Agreed, today’s reliance on digital technology for daily communication may be taking its toll on the communication patterns of the most avid technology users. In his opinion piece for The New York Times, professor of linguistic sat Colombia University, John McWhorter (2012) explains that the digital media, be it laptop or smartphone, are not degrading the value of the old-fashioned written word, rather, reinventing it. As rap democratized music, texting has made writing collaborative and conversational. Human adaptation and integration of uncreative computer-based mediators has lead to an evolution of everyday communicating (McWhorter, 2012).
If human communication is changing in such a way to capture attention from both technologic philosophers and academic linguists, is this a sign that we are in the midst of a communication reinvention? If social media is the common denominator of technology-mediated communication – the shandy ways of socializing available to all – is there a critical mass of adoption to affect sociological change? Growing use of social media through the internet and internet-enabled devices is changing how we communicate in offline situations, effectively creating a social media-driven worldview. This article addresses the influential role of social media on interpersonal communication. Starting with the argument that human interaction is shifting to address digital mediators (Lanier, 2010; McWhorter, 2012), this analysis seeks to validate the widespread usage of social media by focusing on Facebook, and observing the communication habits of its users. Applying ritualized media use, accessibility theory to Facebook will demonstrate that heavy users of the social media site cultivate attitudes that align their offline communication behaviors with their online, Facebook communication behaviors.
Prevalence of Facebook
Facebook is one of hundreds of social networking sites (SNSs) that exist today, which promote and house a wide range of interests and activities (boyd & Ellison, 2007). SNSs have existed since 1997, attracting millions of users, many of whom have built SNS networking into their daily lives (boyd & Ellison, 2007). Yet Facebook currently ranks the most popular SNS with more than 901 million monthly active users worldwide and 526 million daily active users who made over 125 billion friend connections as of March 2012 (Facebook, 2012). Facebook has an established global presence and the data to show it has a solid, steadily growing base of active users (Facebook, 2012).

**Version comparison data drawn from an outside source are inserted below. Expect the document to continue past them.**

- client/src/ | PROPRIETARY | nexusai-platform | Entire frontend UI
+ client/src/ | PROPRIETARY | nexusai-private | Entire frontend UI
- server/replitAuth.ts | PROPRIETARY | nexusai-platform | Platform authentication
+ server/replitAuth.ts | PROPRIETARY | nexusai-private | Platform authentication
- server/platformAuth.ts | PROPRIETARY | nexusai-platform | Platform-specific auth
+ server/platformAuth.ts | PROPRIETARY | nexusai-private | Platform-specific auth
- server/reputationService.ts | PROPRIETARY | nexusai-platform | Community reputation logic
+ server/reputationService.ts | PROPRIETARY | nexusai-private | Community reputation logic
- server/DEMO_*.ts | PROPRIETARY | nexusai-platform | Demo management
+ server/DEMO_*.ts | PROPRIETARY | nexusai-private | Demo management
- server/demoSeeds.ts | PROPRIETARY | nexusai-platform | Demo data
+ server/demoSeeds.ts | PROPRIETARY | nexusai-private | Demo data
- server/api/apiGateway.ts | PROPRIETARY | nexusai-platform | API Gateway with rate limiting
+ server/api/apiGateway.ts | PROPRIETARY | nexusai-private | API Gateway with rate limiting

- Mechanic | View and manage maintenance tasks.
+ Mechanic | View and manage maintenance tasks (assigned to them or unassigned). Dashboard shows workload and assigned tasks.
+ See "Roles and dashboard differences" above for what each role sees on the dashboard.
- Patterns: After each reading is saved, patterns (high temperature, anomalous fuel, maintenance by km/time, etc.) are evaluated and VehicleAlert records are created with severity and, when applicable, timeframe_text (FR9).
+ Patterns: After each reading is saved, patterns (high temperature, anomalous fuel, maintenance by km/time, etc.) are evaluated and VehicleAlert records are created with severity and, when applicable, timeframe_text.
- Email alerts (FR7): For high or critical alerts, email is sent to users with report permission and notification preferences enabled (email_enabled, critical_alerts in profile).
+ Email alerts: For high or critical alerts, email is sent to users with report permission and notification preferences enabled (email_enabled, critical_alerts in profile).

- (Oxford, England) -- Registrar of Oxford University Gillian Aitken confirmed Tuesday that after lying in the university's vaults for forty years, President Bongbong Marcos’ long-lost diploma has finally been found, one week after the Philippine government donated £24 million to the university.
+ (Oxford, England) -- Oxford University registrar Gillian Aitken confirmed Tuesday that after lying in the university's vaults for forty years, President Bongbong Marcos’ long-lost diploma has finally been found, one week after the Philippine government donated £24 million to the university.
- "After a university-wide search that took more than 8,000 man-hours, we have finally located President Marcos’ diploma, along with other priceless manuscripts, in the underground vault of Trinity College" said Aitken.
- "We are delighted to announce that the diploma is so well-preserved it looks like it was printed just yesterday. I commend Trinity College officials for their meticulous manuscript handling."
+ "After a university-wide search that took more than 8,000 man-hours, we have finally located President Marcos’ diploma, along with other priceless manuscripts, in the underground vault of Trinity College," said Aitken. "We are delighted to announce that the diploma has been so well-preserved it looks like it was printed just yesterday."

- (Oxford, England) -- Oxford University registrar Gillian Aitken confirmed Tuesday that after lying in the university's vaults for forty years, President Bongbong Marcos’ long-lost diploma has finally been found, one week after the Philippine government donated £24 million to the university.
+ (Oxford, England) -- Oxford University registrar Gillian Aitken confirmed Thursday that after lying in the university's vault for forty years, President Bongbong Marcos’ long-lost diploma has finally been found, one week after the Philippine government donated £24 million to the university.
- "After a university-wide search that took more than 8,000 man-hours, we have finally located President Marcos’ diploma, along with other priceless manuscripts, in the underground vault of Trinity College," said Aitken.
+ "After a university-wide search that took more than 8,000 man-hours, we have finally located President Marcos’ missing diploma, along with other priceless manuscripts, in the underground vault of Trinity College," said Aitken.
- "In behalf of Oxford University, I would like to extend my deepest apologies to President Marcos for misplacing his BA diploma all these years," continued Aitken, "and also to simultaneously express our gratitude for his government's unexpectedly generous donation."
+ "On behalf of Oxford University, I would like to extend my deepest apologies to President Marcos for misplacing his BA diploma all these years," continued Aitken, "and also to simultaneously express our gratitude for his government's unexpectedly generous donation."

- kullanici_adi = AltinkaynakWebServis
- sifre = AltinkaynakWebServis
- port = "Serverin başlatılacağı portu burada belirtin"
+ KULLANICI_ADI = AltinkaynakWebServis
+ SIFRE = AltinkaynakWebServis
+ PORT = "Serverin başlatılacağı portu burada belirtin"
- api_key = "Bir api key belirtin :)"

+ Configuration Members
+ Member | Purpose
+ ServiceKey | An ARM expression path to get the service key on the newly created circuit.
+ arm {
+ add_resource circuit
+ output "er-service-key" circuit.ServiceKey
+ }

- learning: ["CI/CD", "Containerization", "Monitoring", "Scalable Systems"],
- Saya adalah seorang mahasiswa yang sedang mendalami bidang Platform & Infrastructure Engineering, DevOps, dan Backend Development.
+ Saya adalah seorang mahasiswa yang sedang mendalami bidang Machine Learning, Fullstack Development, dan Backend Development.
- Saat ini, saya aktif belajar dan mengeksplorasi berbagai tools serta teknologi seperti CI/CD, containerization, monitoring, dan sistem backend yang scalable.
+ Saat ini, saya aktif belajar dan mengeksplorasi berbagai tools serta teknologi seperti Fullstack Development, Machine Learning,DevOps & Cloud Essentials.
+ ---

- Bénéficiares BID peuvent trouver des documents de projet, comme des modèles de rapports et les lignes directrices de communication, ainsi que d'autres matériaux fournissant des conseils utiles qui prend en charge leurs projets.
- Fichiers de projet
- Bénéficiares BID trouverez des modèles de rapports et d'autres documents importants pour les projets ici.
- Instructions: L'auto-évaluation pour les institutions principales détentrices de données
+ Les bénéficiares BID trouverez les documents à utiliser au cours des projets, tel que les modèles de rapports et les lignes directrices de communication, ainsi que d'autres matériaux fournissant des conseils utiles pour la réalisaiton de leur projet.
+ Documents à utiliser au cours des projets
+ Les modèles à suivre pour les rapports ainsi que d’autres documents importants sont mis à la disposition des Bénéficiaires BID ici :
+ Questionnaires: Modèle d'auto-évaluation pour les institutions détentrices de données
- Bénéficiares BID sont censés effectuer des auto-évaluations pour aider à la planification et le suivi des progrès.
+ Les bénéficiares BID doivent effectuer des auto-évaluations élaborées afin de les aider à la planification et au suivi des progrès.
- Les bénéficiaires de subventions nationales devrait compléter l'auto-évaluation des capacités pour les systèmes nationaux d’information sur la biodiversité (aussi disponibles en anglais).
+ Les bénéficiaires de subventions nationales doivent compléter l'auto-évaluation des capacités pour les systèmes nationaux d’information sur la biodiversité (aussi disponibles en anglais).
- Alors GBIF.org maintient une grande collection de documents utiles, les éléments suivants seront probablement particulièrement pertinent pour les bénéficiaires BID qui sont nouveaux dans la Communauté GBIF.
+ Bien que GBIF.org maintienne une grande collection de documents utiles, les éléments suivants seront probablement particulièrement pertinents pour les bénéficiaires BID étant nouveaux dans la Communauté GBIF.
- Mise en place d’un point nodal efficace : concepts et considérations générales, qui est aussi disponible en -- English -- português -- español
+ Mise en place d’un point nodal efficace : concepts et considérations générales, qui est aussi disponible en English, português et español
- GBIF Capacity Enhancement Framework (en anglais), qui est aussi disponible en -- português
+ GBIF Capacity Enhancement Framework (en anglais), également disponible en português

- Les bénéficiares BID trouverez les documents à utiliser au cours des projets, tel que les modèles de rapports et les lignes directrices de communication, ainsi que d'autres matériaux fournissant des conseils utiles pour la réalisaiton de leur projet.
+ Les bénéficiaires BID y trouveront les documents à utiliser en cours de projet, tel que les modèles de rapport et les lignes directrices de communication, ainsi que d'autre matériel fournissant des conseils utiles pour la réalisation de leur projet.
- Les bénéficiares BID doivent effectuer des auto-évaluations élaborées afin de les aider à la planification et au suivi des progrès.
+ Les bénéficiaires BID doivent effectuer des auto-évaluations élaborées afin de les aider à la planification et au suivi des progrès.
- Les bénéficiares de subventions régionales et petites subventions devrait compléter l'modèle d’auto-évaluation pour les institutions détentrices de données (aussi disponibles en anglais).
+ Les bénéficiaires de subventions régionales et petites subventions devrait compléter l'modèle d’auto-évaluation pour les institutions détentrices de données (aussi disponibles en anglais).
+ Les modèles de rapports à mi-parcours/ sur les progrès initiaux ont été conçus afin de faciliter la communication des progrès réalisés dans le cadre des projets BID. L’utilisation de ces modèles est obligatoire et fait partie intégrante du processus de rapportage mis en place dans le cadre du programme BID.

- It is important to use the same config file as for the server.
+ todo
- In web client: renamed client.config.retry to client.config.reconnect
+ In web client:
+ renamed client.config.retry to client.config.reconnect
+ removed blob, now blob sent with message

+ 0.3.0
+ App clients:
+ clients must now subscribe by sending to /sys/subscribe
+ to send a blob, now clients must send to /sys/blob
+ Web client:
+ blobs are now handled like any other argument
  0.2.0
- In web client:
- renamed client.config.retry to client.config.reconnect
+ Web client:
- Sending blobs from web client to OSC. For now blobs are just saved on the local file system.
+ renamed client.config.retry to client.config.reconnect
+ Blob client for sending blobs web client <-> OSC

Reasons to explain the heavy and growing usage of Facebook have been researched around the world; many studies point to different reasons for different users, varying with ethnicity, extroversion or a desire to build social capital (Nadkarni & Hofmann, 2012).
Likewise, the theory of uses and gratifications has been applied to support the hypotheses that young adults often access Facebook to satisfy the need for instantaneous information about friends, events, and to stay socially connected (Nadkarni & Hofmann, 2012). The young adult demographic also showed a preference for Facebook due to ease of use building upon their digital technology familiarity and the transparency of information on others, even those outside their network (Day, K,. Dong, Q., Urista, M., 2009). The current research focuses not on the motivation behind the masses of Facebook users, but the reasons why, such a high volume of users is accessing the site regularly. Building upon a proven frequency of use, this paper will examine any effects of cultivation regular Facebook use may have upon users, focusing on those effects which manifest in offline, interpersonal communication and behavior.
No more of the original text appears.